■ PROBLEM DETAILS ■
Which of the lines below mention the word "github"? Pull each one out.

[Change detection data]
■ ■ ■
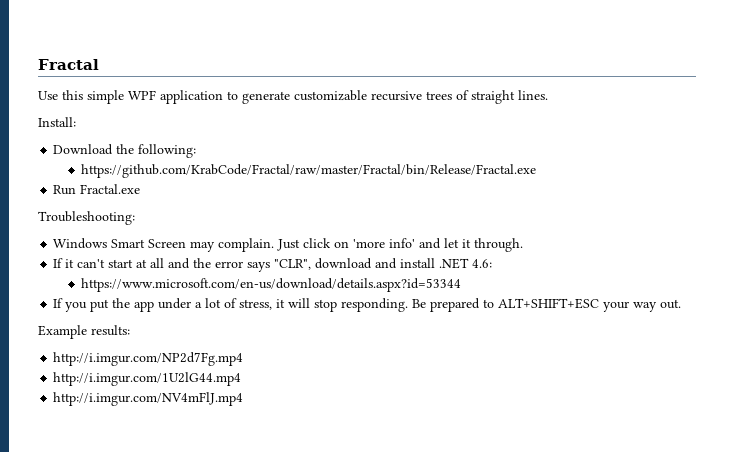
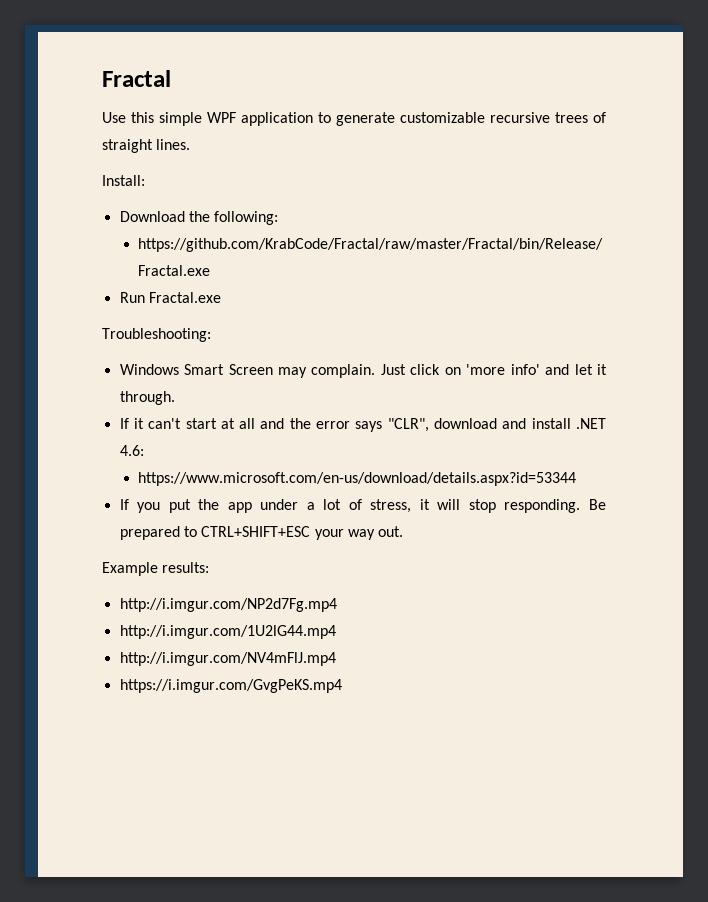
[498,298,600,309] ALT+SHIFT+ESC -> [201,526,311,537] CTRL+SHIFT+ESC
(244, 399) none -> [119,679,342,693] // https://i.imgur.com/GvgPeKS.mp4

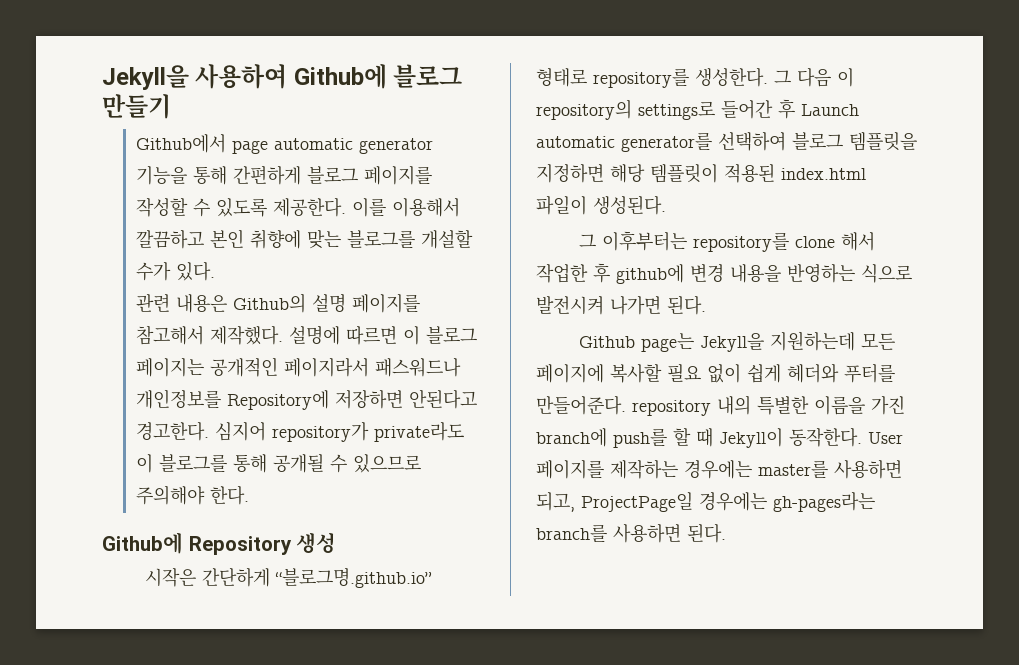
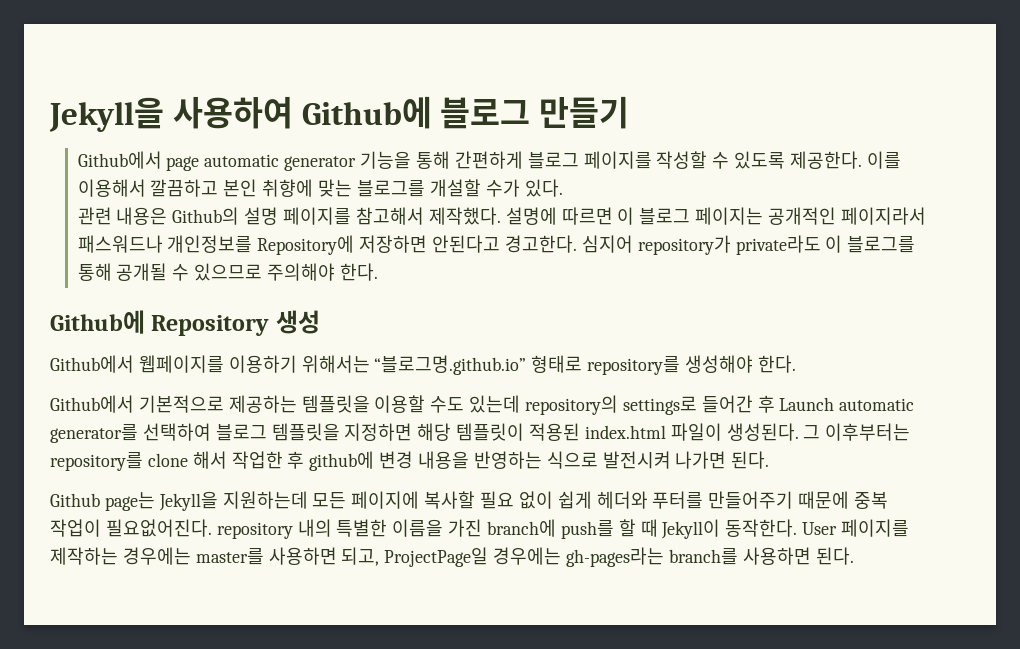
[145,567,433,588] [536,67,854,88] 시작은 간단하게 “블로그명.github.io” 형태로 repository를 생성한다. 그 다음 이 -> [50,355,796,375] [50,395,521,413] Github에서 웹페이지를 이용하기 위해서는 “블로그명.github.io” 형태로 repository를 생성해야 한다. // Github에서 기본적으로 제공하는 템플릿을 이용할 수도 있는데
(666, 205) // -> (799, 432) none
[536,395,626,415] 만들어준다. -> [708,491,889,509] [50,519,212,537] 만들어주기 때문에 중복 작업이 필요없어진다.

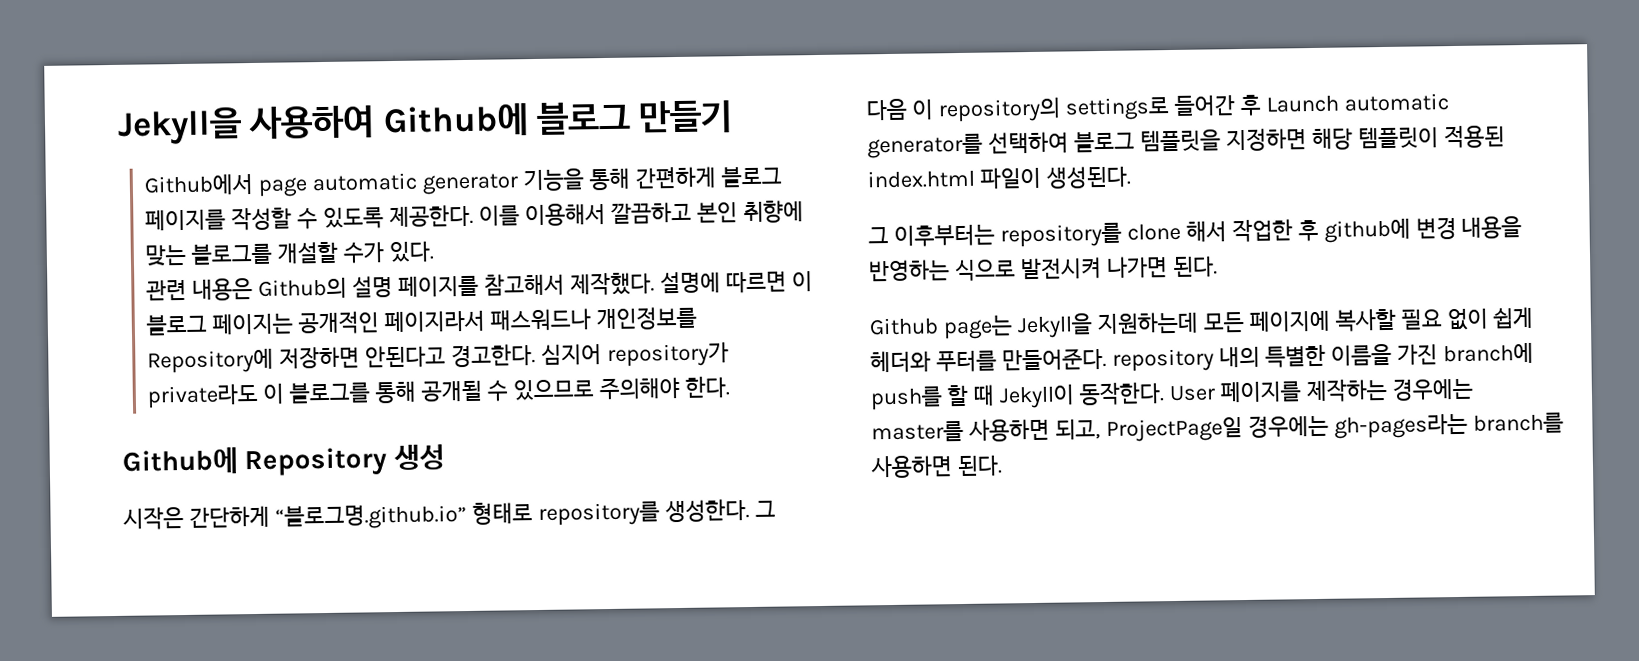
[50,355,796,375] [50,395,521,413] Github에서 웹페이지를 이용하기 위해서는 “블로그명.github.io” 형태로 repository를 생성해야 한다. // Github에서 기본적으로 제공하는 템플릿을 이용할 수도 있는데 -> [123,499,776,530] [866,98,934,121] 시작은 간단하게 “블로그명.github.io” 형태로 repository를 생성한다. 그 다음 이
(799, 432) none -> (1132, 177) //
[708,491,889,509] [50,519,212,537] 만들어주기 때문에 중복 작업이 필요없어진다. -> [1001,347,1107,371] 만들어준다.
■ ■ ■
■ TASK SOLUTION ■
[145,567,433,588] [536,67,854,88] 시작은 간단하게 “블로그명.github.io” 형태로 repository를 생성한다. 그 다음 이 -> [50,355,796,375] [50,395,521,413] Github에서 웹페이지를 이용하기 위해서는 “블로그명.github.io” 형태로 repository를 생성해야 한다. // Github에서 기본적으로 제공하는 템플릿을 이용할 수도 있는데
[50,355,796,375] [50,395,521,413] Github에서 웹페이지를 이용하기 위해서는 “블로그명.github.io” 형태로 repository를 생성해야 한다. // Github에서 기본적으로 제공하는 템플릿을 이용할 수도 있는데 -> [123,499,776,530] [866,98,934,121] 시작은 간단하게 “블로그명.github.io” 형태로 repository를 생성한다. 그 다음 이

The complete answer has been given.